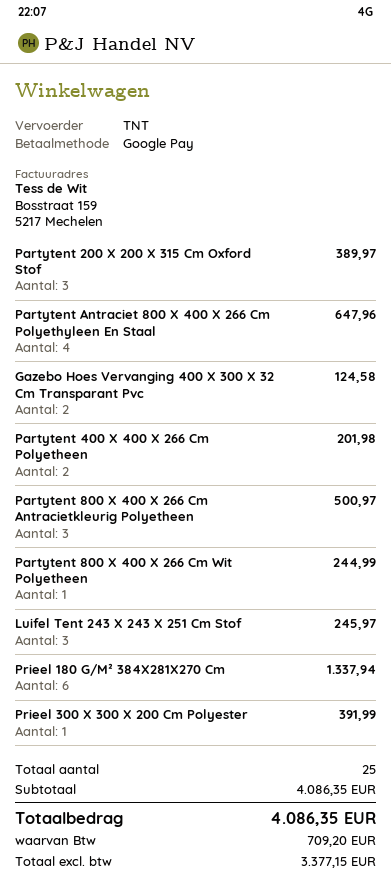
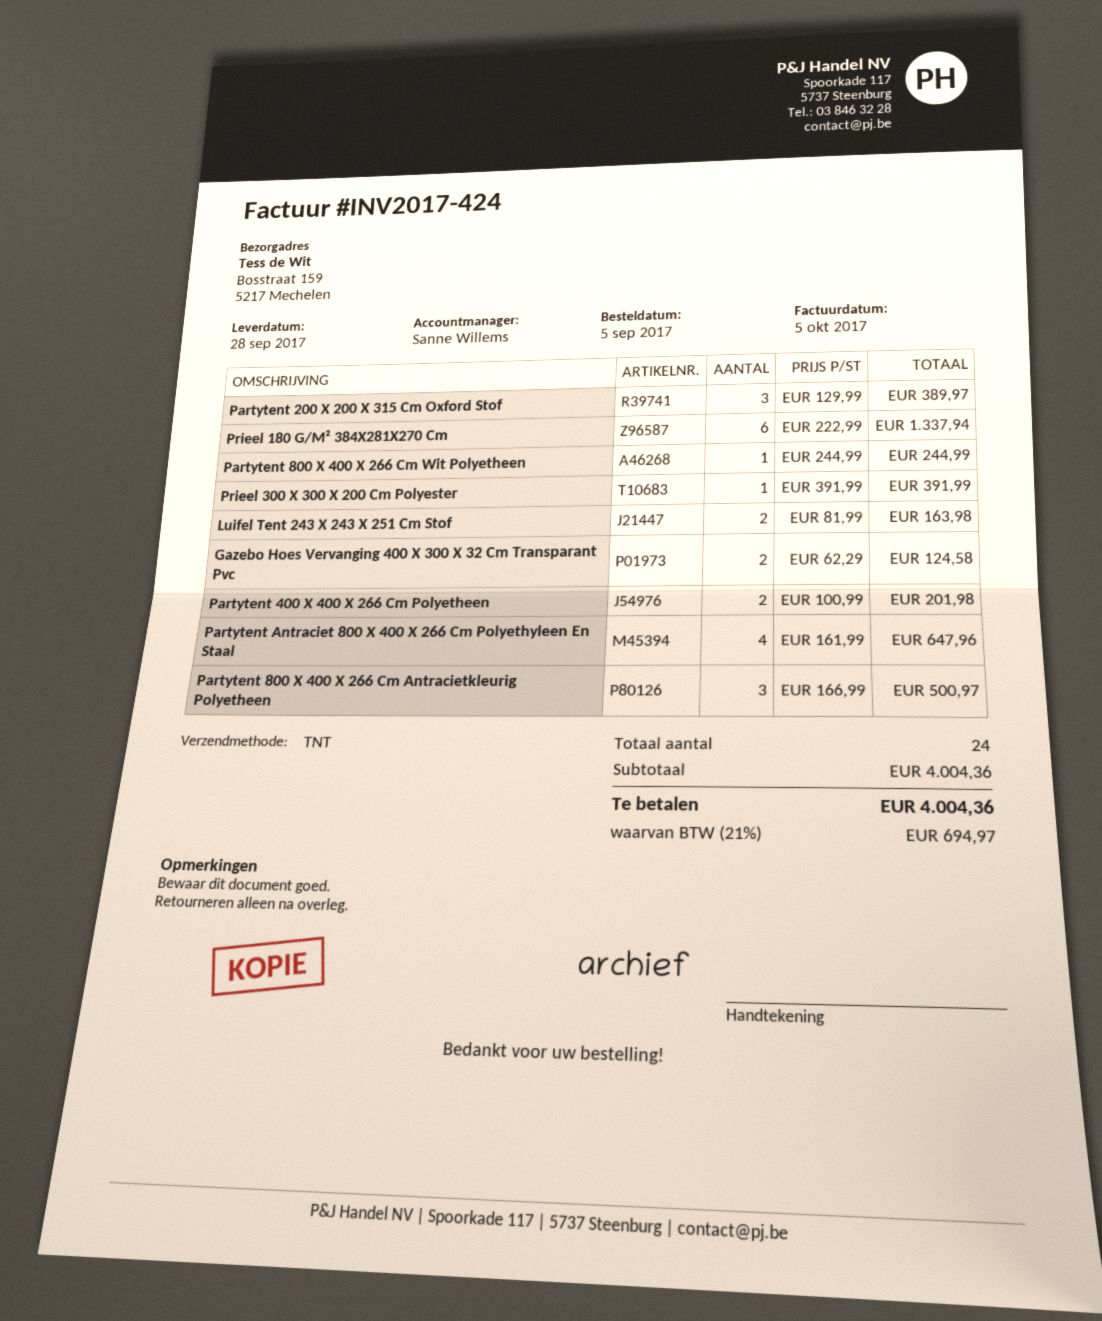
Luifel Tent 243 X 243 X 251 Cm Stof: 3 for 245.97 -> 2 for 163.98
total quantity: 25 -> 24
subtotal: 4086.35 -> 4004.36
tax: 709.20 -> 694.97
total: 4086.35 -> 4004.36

============

* [Instructions for the task]: The copy you produce must match the entries above exactly, except that it has no pictures.

* [Exercise result]:
Luifel Tent 243 X 243 X 251 Cm Stof: 3 for 245.97 -> 2 for 163.98
total quantity: 25 -> 24
subtotal: 4086.35 -> 4004.36
tax: 709.20 -> 694.97
total: 4086.35 -> 4004.36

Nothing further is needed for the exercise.